Antoni tuvo contacto con los proyectores de 16 mm desde pequeño porque su padre trabajaba en el Instituto Alemán y, entre otras tareas, se encargaba del préstamo de películas o de las sesiones que hacía el centro. Su primer trabajo con un aparato de 35 mm lo tuvo, con su hermano, en un colegio de Tres Torres. “Lo hicimos de manera chapucera, no habíamos tocado nunca una máquina como aquella”. Eso sí, la película era de categoría: 2001, una odisea en el espacio. El haber pasado la mayoría de su vida profesional en la Filmoteca le ha ahorrado los episodios de censura que siempre se cuentan. Pero fuera de la Filmoteca vivió uno, el más clásico. “Iba contratado a un colegio del Opus de Barcelona y hacíamos Johnny cogió su fusil. En la cabina había una señorita muy seria que cuando llegó la escena de un tímido desnudo puso la mano en la ventanilla para que no se viera”. Es la única vez que lo ha vivido. “En la Filmoteca, la sesión más desagradable que recuerdo, en Travessera, fue con Raza, la película con guion de Franco. Nos llegó sin el último rollo y la parte del público que había venido porque aquello era de Franco creyó que habíamos boicoteado la sesión y hubo algunos desórdenes en el vestíbulo”.

El mes pasado, recibió el homenaje de compañeros y público de la Filmoteca. Desde la cabina, su última película, en 35 mm, fue My Darling Clementine (J. Ford). Antoni ha conocido todas sus sedes en Barcelona. Al principio, en Mercaders o en el cine Padró, cuando todavía era Filmoteca Española, o, luego, en Travessera de Gràcia, el Aquitania y la de ahora, en el Raval. En estos más de 40 años ha tratado con muchas máquinas. También con las Ossa. “Esta marca era más conocida por sus motos, pero hacía unos proyectores muy correctos. Se da la casualidad de que en Barcelona vivo en un edificio que se levantó en el solar de la antigua fábrica Ossa. Había otra marca catalana, la Marín, pero nunca traté con ellos”. “En Mercaders había dos ossas y en la Fundació Miró también había dos”. Antoni siempre ha trabajado con dos proyectores. “La Federación Internacional de Archivos Fílmicos prohíbe a sus asociados emplear una sola máquina porque eso implica coger los rollos y pegarlos para tener una única bobina. Una maniobra que perjudica la integridad de la cinta fotoquímica. Usar dos quiere decir que debes colocar unas marcas en la película, a unos ocho segundos de que se acabe cada rollo, para que hagas el cambio de proyector cuando toca”. Y luego están las siete ópticas que hay en la cabina de la Filmoteca para los distintos formatos, desde académico a panorámico.

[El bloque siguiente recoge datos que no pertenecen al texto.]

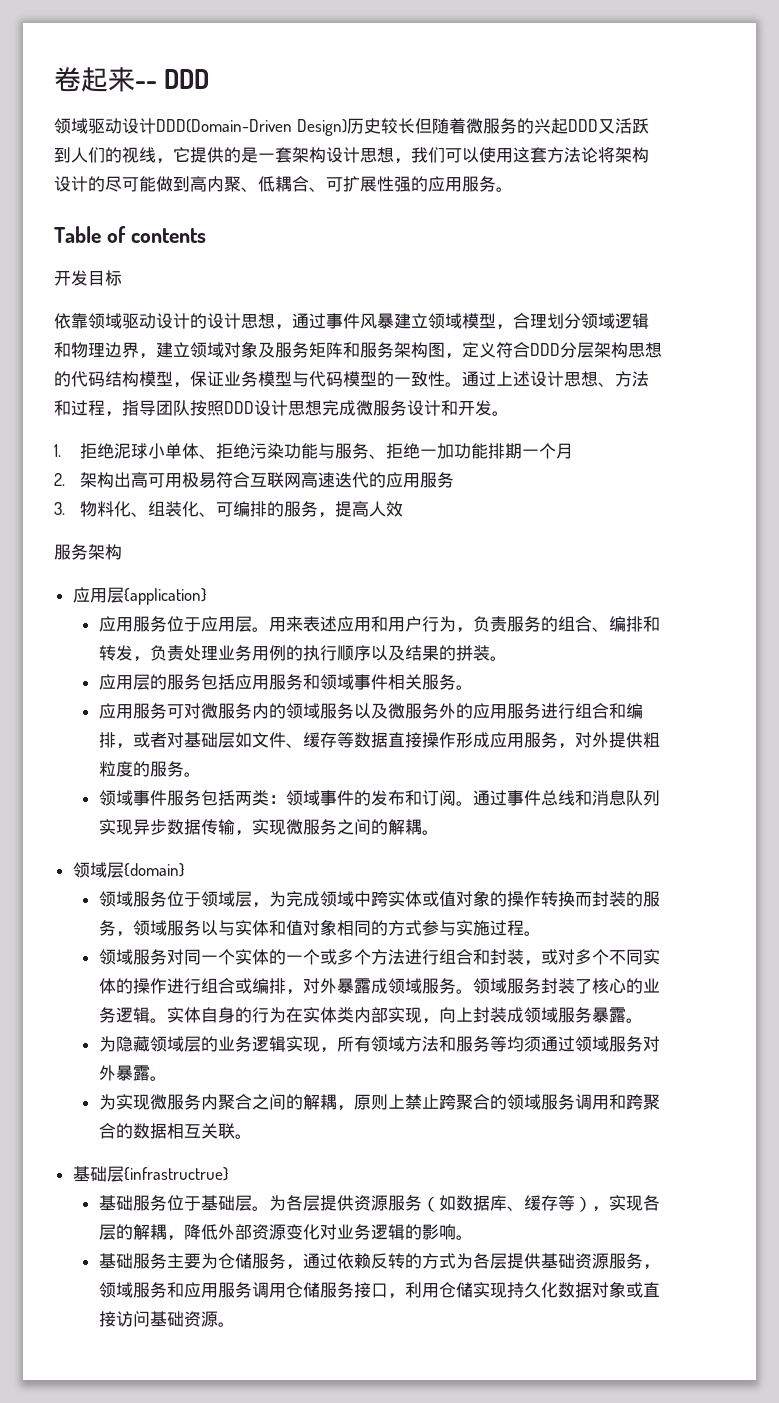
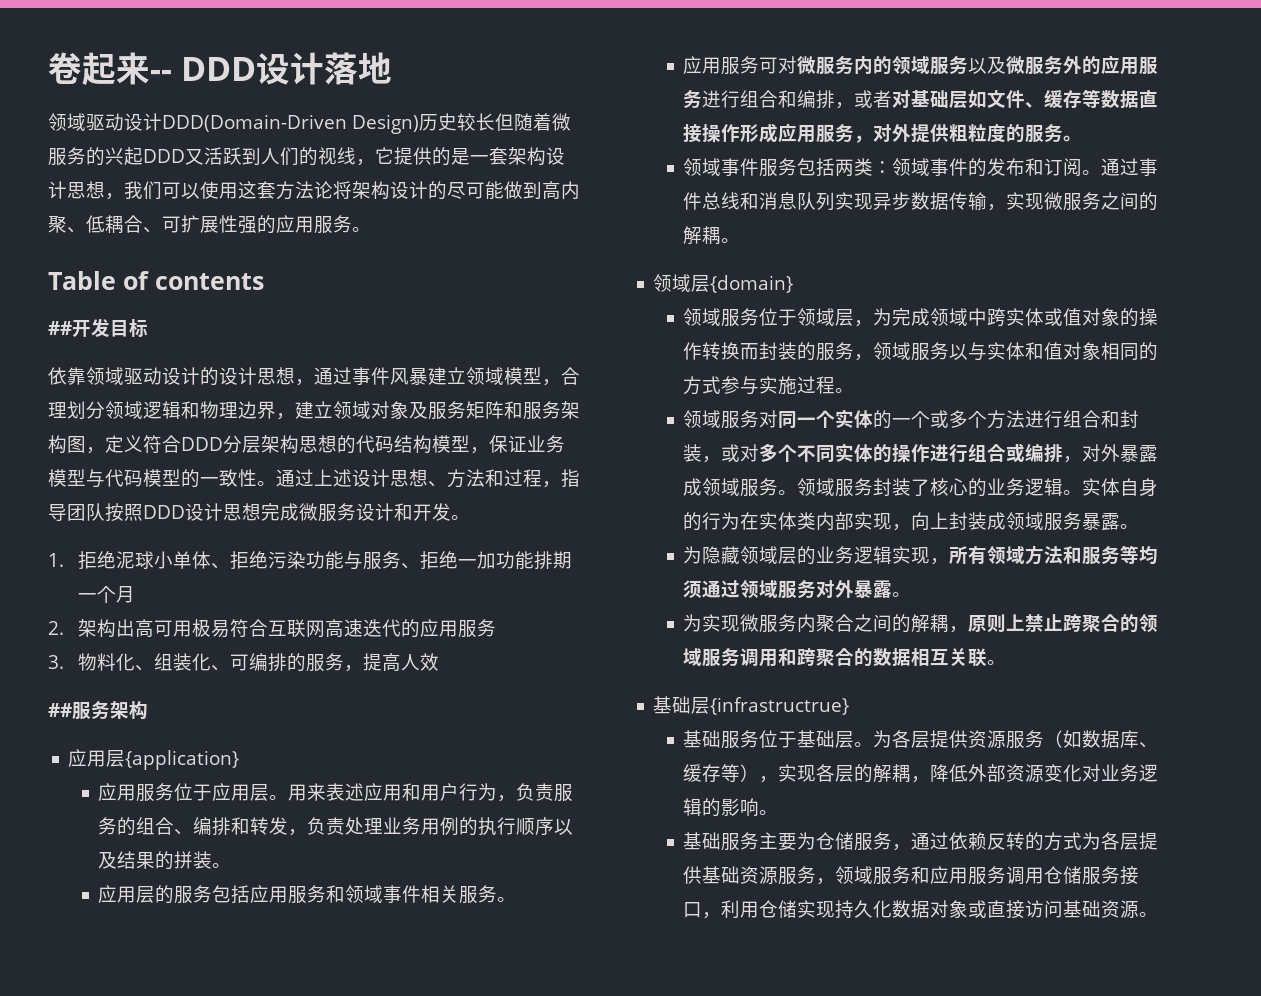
- 卷起来-- DDD
+ 卷起来-- DDD设计落地
- 开发目标
+ ##开发目标
  3.物料化、组装化、可编排的服务，提高人效
- 服务架构
+ ##服务架构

Sin desmerecer la ingeniería que hay dentro de una máquina digital -por ejemplo, los millones de microespejos que reflejan los píxeles-, “comprendo que haya un público en la Filmoteca que prefiera el 35 mm. Tiene una poética imperfección”. En todo caso, repasa, ya quedan muy pocas salas en Barcelona que puedan proyectar película fotoquímica de 35 mm. “El Zumzeig, la Filmoteca, el Phenomena que, creo, todavía puede hacer 70 mm…”. En cualquier caso, Antoni contempla como el oficio que ha practicado toda su vida, y tal como lo entiende, se extingue.

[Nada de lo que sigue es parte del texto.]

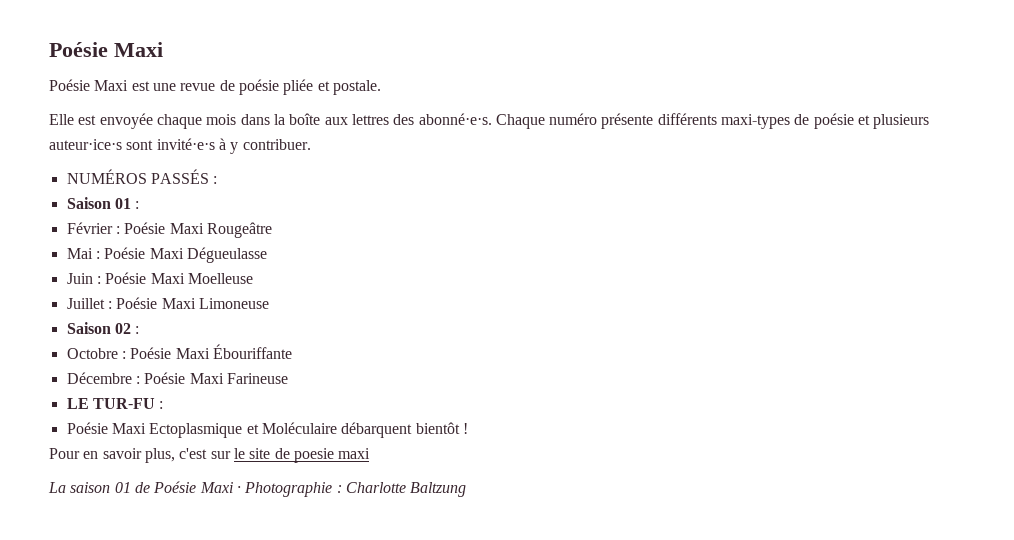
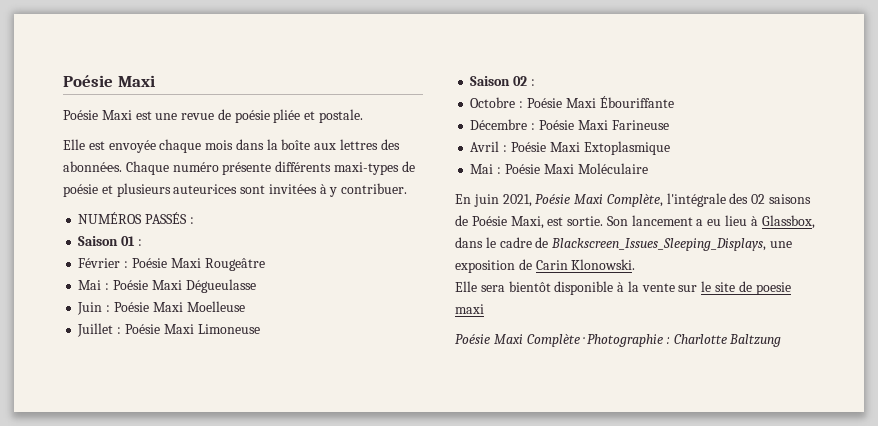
- LE TUR-FU :
- Poésie Maxi Ectoplasmique et Moléculaire débarquent bientôt !
- Pour en savoir plus, c'est sur le site de poesie maxi
+ Avril : Poésie Maxi Extoplasmique
+ Mai : Poésie Maxi Moléculaire
+ En juin 2021, Poésie Maxi Complète, l'intégrale des 02 saisons de Poésie Maxi, est sortie. Son lancement a eu lieu à Glassbox, dans le cadre de Blackscreen_Issues_Sleeping_Displays, une exposition de Carin Klonowski.
+ Elle sera bientôt disponible à la vente sur le site de poesie maxi
- La saison 01 de Poésie Maxi · Photographie : Charlotte Baltzung
+ Poésie Maxi Complète · Photographie : Charlotte Baltzung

Durante la charla apenas mencionamos Cinema Paradiso. Francamente, hay otro tributo menos azucarado a su oficio: El moderno Sherlock Holmes (1924), donde un genial Buster Keaton sueña que se mete en la película que proyecta, donde está su chica. Y acaba besándola en la cabina imitando el beso de la pareja del film. Pero la película prosigue, mostrando dos hijos, productos del amor. Y Keaton ya no tiene tan claro que valga la pena seducirla.